What This Looks Like in Code
Here is a simplified TypeScript example of the kind of mock an agent typically generates for a token refresh flow:
// Agent-generated mock — looks correct, misses a real edge case
class MockAuthClient {
private tokenExpiry: number = Date.now() + 3600_000;
private refreshCount: number = 0;
async getToken(): Promise<string> {
if (Date.now() < this.tokenExpiry) {
return "valid-token-abc123";
}
return this.refresh();
}
private async refresh(): Promise<string> {
this.refreshCount++;
this.tokenExpiry = Date.now() + 3600_000;
return `refreshed-token-${this.refreshCount}`;
}
}
// Test passes cleanly
it("should refresh token when expired", async () => {
const client = new MockAuthClient();
jest.spyOn(Date, "now").mockReturnValueOnce(Date.now() + 4_000_000);
const token = await client.getToken();
expect(token).toMatch(/refreshed-token/);
});
The mock is sequential and synchronous in its mental model. In the real auth service, two concurrent requests arriving during a refresh window both trigger refresh calls, the second one invalidates the first token mid-flight, and one of those callers receives a 401 on a token it just received. The agent never modeled concurrency because the documentation did not mention it. The test passes. Production fails under load.
Three Things You Can Do About This
1. Shift verification into the inner loop — before the PR.
Do not wait for CI to be the first verification gate. Add a pre-commit or pre-push step that runs the agent’s output against a minimal real integration, not a mock. This can be as lightweight as a single contract assertion: call the real endpoint with a test credential, verify the response shape matches what the agent assumed. If the real endpoint is unavailable in the dev environment, you are already learning something important: the agent has been writing against a fiction.
Some teams are using lightweight “reality checks” — a small script the agent must run before submitting a PR that probes one or two critical external calls. The bar is not full integration coverage; it is “did the agent ever talk to the real thing?”
2. Use ephemeral environments with real dependencies for agent-generated code.
For agent-heavy workflows, spinning up a full environment with real (or staging) dependencies for every PR is no longer optional — it is the floor. Mocked environments are appropriate for unit-testing human-written logic. They are not appropriate as the primary validation layer for agent output, because the agent authored both the code and the environment model.
Tools like Testcontainers, Neon database branching, and Stripe’s test mode make this tractable without production risk. The cost of a 90-second ephemeral environment is far lower than a production incident.
3. Add contract tests between agent output and real APIs.

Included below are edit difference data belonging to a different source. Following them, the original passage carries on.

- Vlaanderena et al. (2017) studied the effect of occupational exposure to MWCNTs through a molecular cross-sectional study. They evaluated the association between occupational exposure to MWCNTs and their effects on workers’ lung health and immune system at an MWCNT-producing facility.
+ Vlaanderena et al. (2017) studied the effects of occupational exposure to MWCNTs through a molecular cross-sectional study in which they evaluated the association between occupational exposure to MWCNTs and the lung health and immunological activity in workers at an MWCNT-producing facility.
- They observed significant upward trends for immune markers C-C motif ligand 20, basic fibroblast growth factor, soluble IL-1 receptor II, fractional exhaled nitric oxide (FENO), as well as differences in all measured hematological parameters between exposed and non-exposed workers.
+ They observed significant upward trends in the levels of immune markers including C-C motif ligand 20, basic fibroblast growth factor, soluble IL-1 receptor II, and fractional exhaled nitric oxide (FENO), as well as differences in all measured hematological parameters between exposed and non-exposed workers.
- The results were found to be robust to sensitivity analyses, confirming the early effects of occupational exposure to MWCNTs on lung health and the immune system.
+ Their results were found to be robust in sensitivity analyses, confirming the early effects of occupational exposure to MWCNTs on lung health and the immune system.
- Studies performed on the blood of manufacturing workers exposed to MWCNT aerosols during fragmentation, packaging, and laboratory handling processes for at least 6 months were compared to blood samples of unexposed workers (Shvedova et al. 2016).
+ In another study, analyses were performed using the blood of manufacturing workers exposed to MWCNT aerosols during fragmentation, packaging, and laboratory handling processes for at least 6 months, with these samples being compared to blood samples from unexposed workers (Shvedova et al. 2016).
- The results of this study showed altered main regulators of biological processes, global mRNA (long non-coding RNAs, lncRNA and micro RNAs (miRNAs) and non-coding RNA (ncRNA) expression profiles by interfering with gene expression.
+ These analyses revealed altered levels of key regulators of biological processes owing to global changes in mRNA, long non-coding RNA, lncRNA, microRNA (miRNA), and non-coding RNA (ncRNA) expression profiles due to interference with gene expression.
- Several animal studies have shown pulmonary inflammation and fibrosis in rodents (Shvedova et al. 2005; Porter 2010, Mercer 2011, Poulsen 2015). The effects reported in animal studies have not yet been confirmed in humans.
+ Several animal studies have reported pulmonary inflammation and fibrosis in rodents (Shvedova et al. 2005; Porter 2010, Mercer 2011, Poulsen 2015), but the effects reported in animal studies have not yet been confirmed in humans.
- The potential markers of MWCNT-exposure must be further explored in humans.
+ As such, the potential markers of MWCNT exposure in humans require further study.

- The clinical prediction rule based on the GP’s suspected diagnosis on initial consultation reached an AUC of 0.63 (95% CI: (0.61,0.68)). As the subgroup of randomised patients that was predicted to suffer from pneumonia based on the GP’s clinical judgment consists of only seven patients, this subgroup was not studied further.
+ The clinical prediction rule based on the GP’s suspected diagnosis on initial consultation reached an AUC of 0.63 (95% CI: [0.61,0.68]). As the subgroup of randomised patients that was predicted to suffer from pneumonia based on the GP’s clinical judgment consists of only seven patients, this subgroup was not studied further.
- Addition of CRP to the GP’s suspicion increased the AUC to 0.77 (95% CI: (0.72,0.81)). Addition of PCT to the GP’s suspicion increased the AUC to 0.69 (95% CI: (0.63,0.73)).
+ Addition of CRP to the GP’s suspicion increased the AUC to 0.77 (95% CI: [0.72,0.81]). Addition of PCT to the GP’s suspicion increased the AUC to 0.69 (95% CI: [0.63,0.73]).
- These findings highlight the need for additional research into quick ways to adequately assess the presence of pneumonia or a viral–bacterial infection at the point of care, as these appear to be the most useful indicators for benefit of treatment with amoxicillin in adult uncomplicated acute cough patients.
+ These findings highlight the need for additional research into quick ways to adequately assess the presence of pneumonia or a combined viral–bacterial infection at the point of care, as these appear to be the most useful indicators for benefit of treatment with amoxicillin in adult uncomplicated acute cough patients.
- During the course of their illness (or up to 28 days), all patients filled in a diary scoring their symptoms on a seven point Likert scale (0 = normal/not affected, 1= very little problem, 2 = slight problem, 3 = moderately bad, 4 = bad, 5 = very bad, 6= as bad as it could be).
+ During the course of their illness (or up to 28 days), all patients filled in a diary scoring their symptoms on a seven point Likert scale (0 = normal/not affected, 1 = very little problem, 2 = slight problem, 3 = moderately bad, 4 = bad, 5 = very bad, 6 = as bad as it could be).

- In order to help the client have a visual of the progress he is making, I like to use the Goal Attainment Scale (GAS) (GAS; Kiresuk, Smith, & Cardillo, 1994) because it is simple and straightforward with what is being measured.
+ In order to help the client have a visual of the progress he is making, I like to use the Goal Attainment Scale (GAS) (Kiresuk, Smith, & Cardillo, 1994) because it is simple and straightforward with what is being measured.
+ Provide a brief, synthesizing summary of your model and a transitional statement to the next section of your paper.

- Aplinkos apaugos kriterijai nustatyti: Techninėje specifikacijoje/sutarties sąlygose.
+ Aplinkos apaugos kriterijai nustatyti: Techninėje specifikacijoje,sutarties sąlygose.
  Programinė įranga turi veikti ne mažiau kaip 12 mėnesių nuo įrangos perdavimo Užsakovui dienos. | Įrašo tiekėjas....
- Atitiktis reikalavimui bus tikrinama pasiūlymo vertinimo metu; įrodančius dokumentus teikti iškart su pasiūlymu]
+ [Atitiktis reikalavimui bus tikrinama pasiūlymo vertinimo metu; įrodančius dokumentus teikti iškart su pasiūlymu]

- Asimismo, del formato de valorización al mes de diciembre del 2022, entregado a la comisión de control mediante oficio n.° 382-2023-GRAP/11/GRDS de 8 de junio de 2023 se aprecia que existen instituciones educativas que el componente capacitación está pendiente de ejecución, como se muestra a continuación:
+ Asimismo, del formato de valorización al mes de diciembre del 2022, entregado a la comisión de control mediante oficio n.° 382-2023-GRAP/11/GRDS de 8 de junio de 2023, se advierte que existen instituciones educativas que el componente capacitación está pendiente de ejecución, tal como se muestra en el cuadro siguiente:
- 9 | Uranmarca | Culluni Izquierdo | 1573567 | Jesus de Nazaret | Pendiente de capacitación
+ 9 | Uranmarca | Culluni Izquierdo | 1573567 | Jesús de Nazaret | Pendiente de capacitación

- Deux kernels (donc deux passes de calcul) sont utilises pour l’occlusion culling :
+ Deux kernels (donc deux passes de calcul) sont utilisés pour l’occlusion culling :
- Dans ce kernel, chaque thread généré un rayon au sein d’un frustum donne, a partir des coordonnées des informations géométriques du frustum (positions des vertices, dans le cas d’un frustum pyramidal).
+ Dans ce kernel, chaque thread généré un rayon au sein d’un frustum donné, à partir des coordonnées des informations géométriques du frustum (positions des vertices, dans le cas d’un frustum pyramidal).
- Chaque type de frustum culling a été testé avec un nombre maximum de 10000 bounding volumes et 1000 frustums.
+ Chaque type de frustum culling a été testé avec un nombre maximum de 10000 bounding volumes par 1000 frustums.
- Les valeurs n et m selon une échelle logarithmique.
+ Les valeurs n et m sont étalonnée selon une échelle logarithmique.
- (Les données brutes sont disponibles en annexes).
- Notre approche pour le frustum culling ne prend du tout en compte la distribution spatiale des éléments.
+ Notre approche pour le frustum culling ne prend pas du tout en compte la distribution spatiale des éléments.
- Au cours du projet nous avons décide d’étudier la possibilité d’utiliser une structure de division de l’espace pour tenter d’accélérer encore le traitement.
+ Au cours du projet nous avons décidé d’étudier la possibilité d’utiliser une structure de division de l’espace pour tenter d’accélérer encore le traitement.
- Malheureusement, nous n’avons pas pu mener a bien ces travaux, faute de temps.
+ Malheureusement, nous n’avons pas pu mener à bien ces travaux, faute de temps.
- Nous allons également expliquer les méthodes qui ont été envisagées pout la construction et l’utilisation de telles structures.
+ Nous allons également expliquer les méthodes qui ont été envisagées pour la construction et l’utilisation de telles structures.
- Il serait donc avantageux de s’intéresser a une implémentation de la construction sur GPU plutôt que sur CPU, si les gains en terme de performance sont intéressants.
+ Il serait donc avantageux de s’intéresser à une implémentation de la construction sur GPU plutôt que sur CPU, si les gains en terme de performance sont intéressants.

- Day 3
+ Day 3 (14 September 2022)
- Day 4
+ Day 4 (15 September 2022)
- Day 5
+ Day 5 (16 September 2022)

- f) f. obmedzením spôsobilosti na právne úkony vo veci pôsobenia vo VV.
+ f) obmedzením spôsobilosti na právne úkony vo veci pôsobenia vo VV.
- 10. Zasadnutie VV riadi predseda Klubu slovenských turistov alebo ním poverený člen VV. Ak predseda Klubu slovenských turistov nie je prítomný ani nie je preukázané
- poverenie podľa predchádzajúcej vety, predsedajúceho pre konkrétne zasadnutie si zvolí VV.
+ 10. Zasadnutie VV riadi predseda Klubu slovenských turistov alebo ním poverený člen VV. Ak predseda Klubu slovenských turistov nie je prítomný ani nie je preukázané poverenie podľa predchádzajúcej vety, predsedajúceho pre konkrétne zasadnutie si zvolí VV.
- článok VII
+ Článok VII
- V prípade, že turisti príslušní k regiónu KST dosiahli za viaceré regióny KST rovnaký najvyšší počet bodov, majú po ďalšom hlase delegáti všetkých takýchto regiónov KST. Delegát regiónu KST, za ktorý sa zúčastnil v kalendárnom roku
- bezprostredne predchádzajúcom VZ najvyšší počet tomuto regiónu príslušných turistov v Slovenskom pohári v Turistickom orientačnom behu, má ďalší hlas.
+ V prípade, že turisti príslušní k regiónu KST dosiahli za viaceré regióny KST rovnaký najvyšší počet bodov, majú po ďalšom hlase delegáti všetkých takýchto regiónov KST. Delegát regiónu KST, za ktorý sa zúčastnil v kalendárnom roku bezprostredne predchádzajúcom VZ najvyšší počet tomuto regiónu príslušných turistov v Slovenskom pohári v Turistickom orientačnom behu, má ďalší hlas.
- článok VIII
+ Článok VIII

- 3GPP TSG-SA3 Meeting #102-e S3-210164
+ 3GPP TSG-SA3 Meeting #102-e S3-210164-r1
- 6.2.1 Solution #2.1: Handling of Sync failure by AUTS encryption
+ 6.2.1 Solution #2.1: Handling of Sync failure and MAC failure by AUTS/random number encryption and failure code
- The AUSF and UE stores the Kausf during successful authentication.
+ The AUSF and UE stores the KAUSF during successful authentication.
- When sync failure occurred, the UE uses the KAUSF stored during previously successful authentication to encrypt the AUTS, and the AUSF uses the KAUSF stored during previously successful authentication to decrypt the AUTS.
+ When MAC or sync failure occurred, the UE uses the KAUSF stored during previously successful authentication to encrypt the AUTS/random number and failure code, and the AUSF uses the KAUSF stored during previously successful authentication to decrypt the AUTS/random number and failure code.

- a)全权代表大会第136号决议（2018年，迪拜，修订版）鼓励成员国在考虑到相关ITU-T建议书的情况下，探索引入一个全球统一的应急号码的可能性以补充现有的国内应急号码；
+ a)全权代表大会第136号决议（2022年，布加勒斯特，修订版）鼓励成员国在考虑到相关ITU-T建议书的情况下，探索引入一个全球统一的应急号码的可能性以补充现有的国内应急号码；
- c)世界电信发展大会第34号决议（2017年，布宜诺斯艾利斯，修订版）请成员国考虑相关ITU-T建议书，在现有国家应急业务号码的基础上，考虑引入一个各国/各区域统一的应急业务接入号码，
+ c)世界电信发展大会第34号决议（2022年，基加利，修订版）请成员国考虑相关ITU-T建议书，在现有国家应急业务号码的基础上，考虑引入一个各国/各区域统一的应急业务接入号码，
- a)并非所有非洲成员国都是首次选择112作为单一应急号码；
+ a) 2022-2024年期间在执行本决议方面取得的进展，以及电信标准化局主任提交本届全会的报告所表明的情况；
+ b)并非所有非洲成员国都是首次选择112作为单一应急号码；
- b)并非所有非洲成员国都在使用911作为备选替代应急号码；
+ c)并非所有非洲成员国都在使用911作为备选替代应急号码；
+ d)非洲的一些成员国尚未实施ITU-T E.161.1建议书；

Pact-style contract testing — where you record the actual response shape from a real API call and assert that the code handles it correctly — works well as a standing safety net for agent-generated integrations. Unlike traditional contract tests, the point here is not to catch breaking API changes; it is to catch cases where the agent’s assumed API shape was never correct to begin with.
Schedule a nightly job that re-runs contract assertions against real endpoints. When it fails, you have found a place where the agent’s internal model diverged from reality before that divergence reached a customer.
The Takeaway
AI agents are genuinely useful at code generation. They are not reliable at generating the external knowledge that makes tests meaningful. Green CI on agent-written code is a weaker signal than green CI on human-written code — not because the agent writes worse logic, but because it writes its own reality into the test layer.
As a tech lead, your job is not to distrust the agent. It is to ensure the verification chain includes at least one step that the agent did not author. One real call. One contract assertion. One ephemeral environment. That is the gap you are closing.
If you have agent-generated code in production right now, the question worth asking this week is simple: when did that code last talk to the real system — not the mock the agent wrote for it?